» **Exercise directions**
Below are some entries. Repeat exactly the lines from the one with "(166, 39) none" through the one with "[586,211,601,223] hi -> (344, 288) none", and only those.

» **Task material**
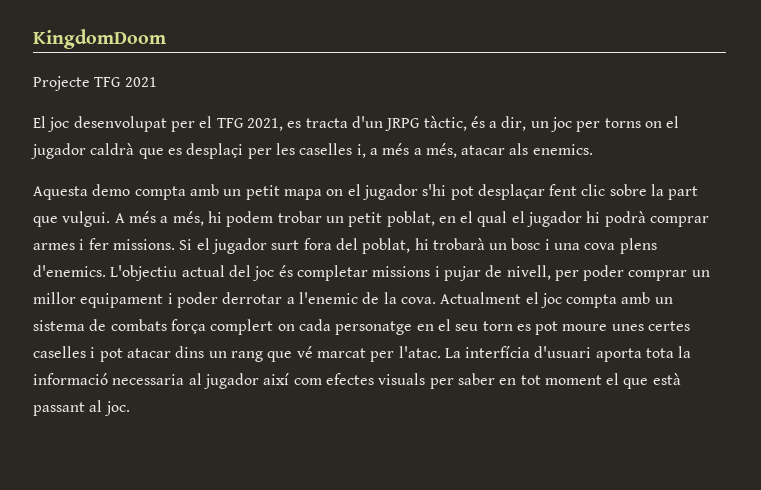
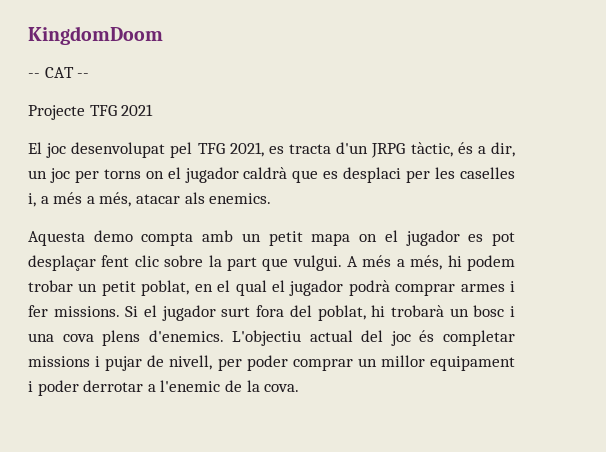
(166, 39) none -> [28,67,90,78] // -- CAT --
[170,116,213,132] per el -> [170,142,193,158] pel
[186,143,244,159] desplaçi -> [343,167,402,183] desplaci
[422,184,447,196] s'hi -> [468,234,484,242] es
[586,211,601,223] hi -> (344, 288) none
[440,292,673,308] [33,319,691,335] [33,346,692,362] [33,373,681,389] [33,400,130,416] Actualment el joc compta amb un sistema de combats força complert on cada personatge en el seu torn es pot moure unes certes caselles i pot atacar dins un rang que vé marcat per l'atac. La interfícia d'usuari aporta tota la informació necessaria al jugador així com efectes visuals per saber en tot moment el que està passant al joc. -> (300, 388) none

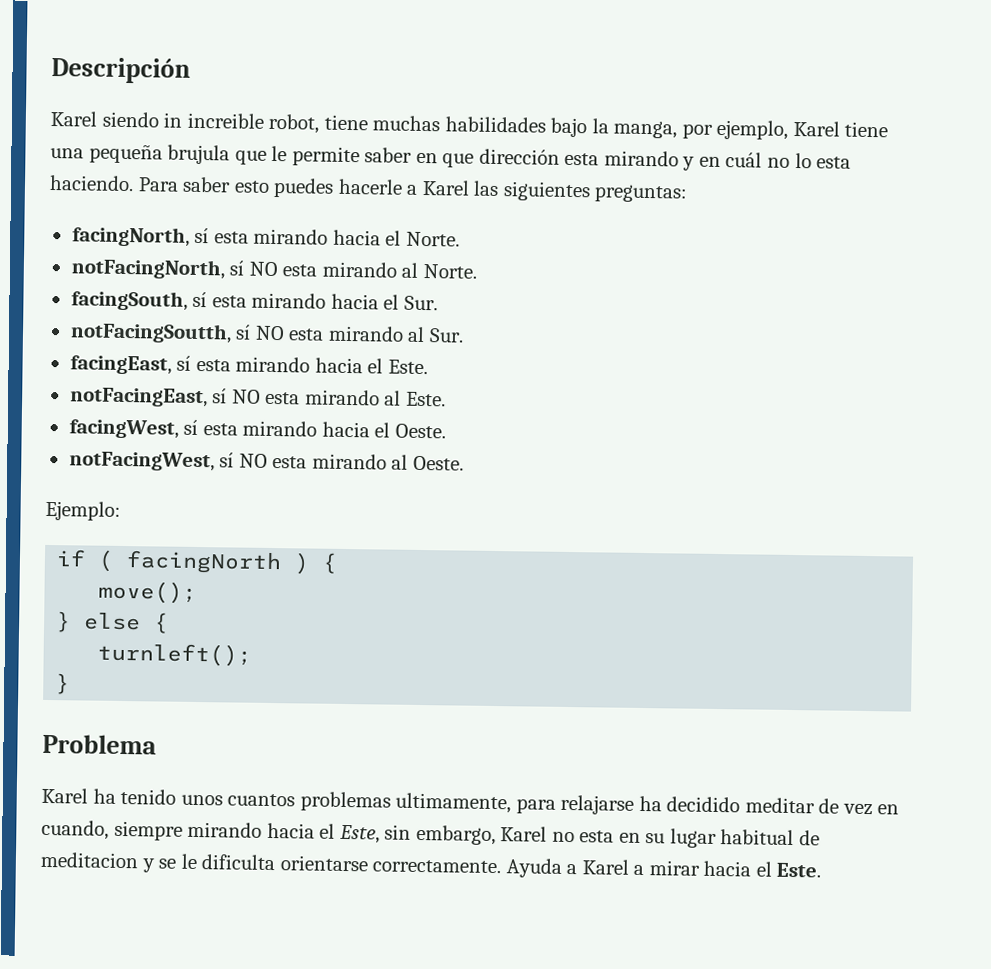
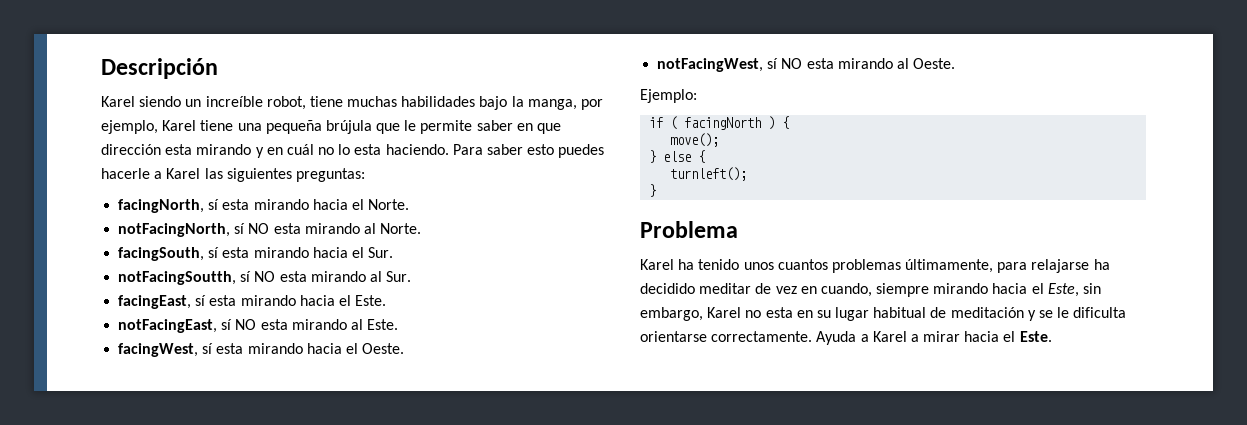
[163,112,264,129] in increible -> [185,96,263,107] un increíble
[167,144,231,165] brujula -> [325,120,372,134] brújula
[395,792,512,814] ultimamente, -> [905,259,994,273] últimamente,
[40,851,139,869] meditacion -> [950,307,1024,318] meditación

--

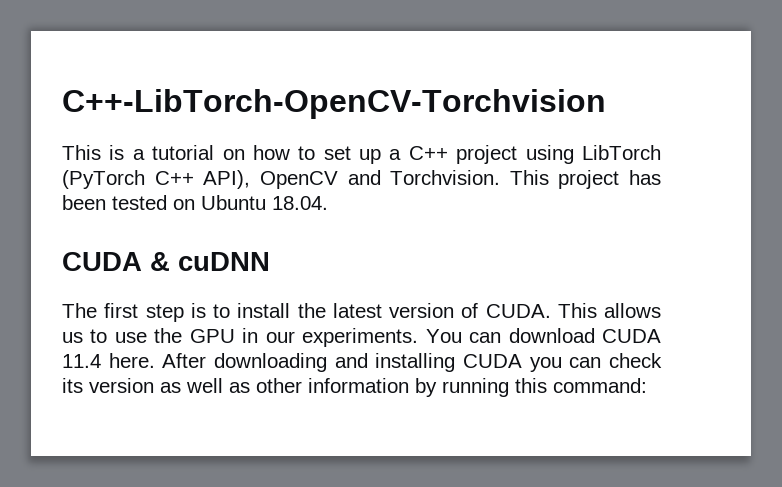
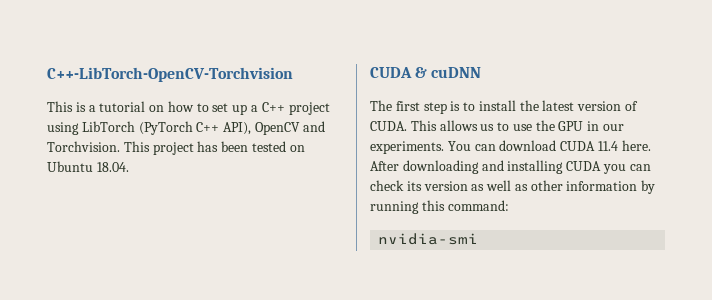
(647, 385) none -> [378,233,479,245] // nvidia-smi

* * *

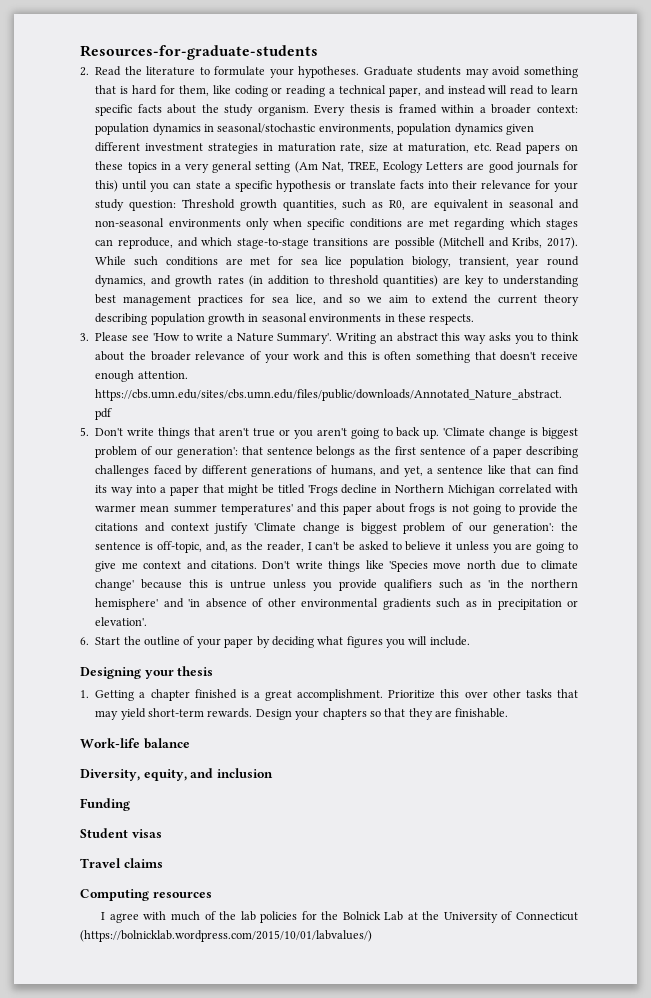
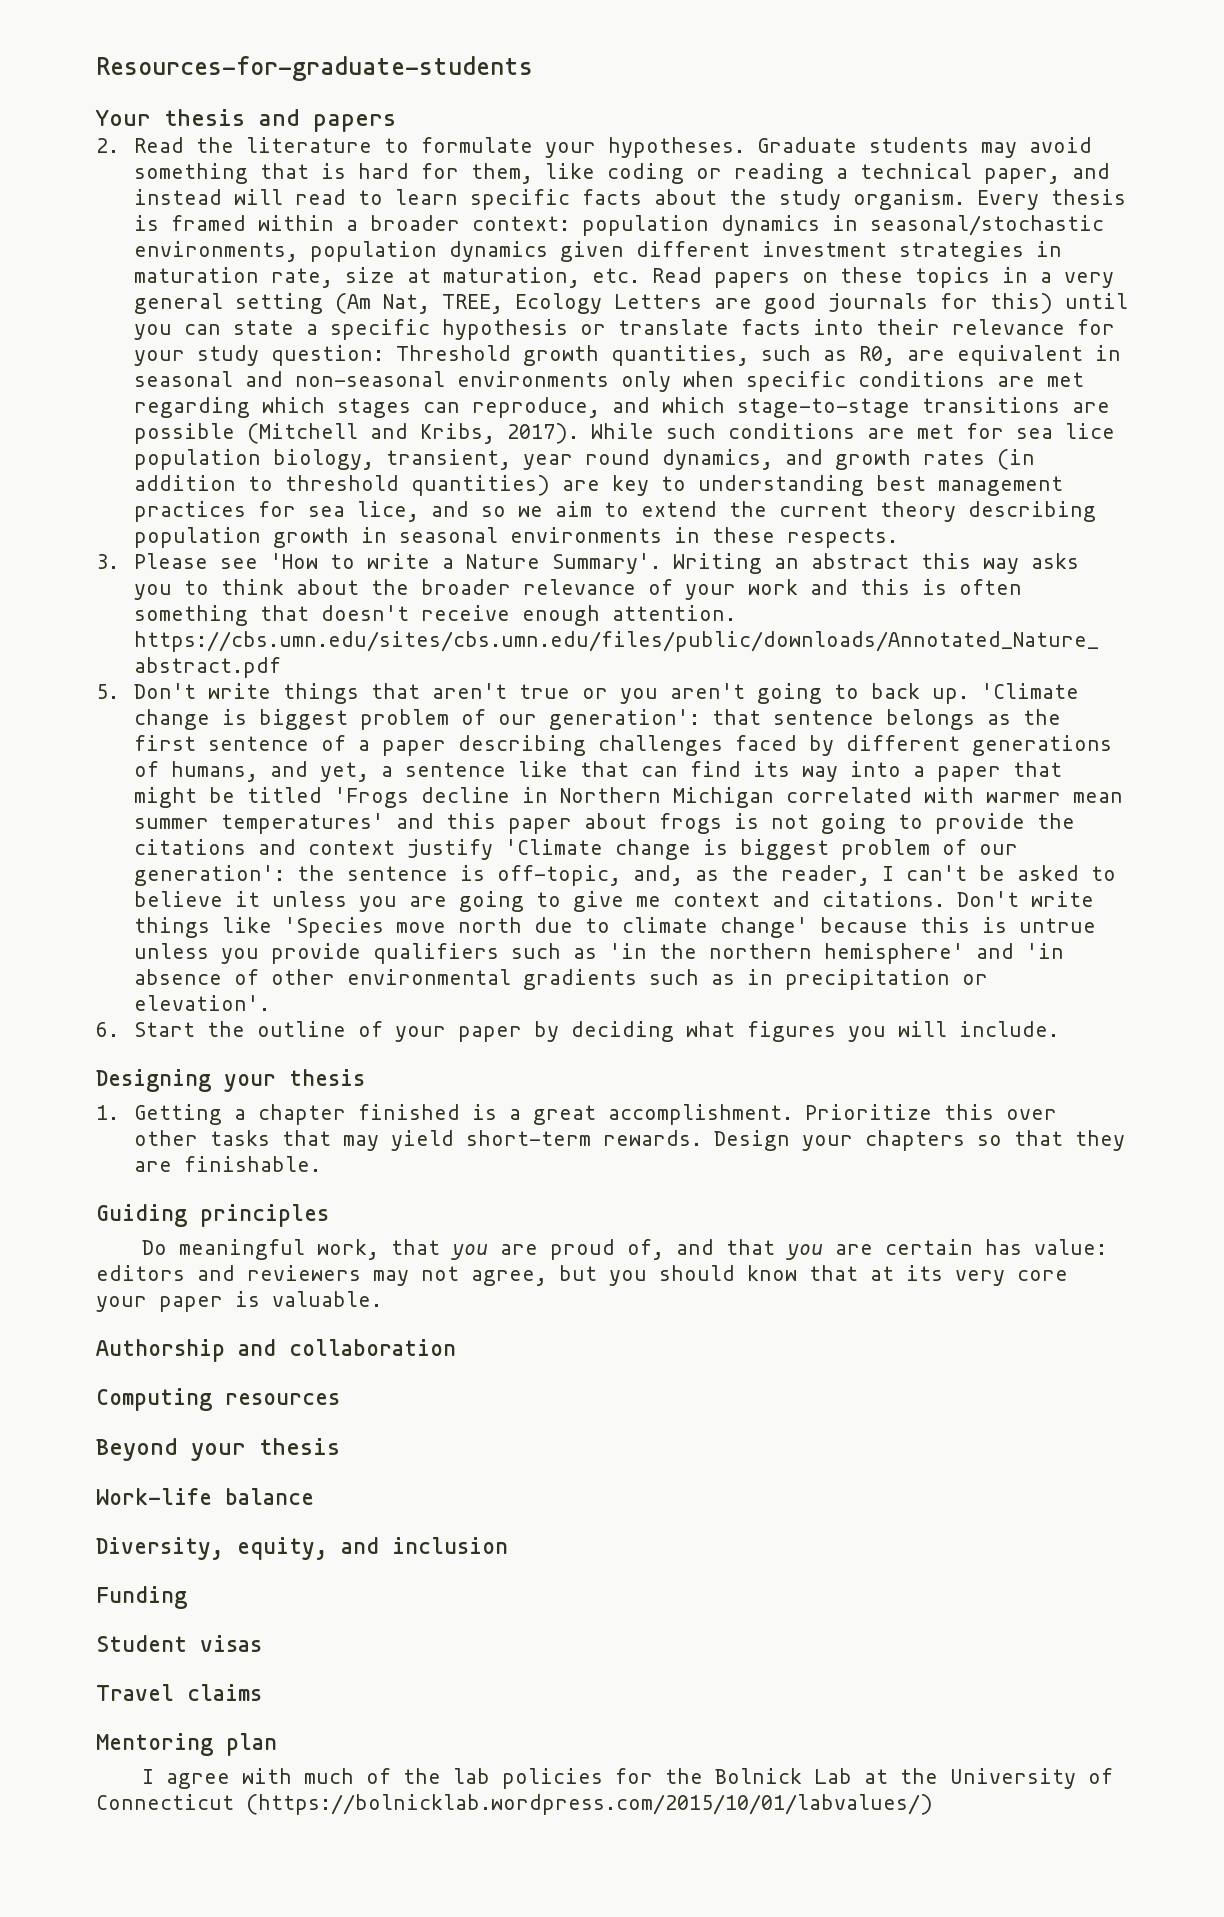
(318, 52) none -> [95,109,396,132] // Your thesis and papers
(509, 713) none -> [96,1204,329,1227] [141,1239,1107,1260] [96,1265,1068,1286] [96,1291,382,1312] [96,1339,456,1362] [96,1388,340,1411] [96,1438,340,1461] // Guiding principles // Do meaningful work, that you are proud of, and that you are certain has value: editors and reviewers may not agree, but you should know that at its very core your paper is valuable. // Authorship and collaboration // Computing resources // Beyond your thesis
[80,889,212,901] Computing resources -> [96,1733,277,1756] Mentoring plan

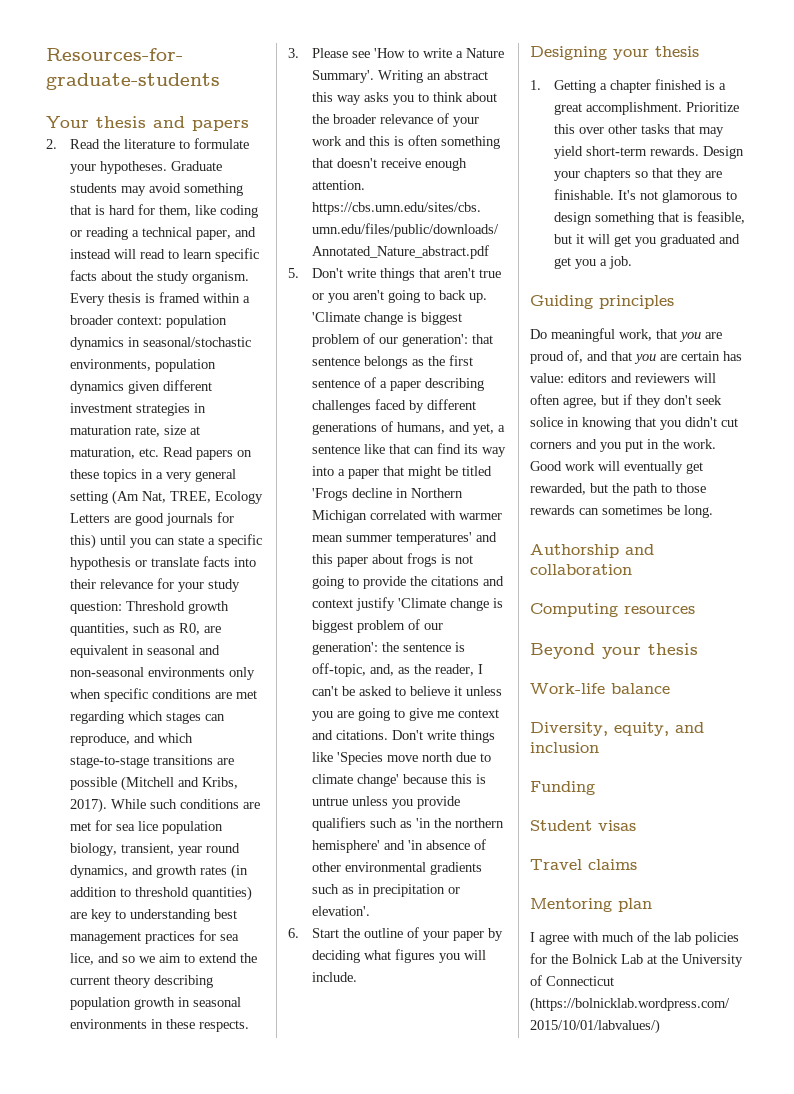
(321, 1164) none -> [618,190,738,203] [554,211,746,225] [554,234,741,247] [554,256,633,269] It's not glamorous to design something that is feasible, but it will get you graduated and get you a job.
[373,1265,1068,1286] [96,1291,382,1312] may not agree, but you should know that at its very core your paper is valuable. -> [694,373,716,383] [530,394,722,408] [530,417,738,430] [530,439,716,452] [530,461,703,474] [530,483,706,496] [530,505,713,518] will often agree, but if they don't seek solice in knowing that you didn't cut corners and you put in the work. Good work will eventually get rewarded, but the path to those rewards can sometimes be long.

» **Exercise response**
(166, 39) none -> [28,67,90,78] // -- CAT --
[170,116,213,132] per el -> [170,142,193,158] pel
[186,143,244,159] desplaçi -> [343,167,402,183] desplaci
[422,184,447,196] s'hi -> [468,234,484,242] es
[586,211,601,223] hi -> (344, 288) none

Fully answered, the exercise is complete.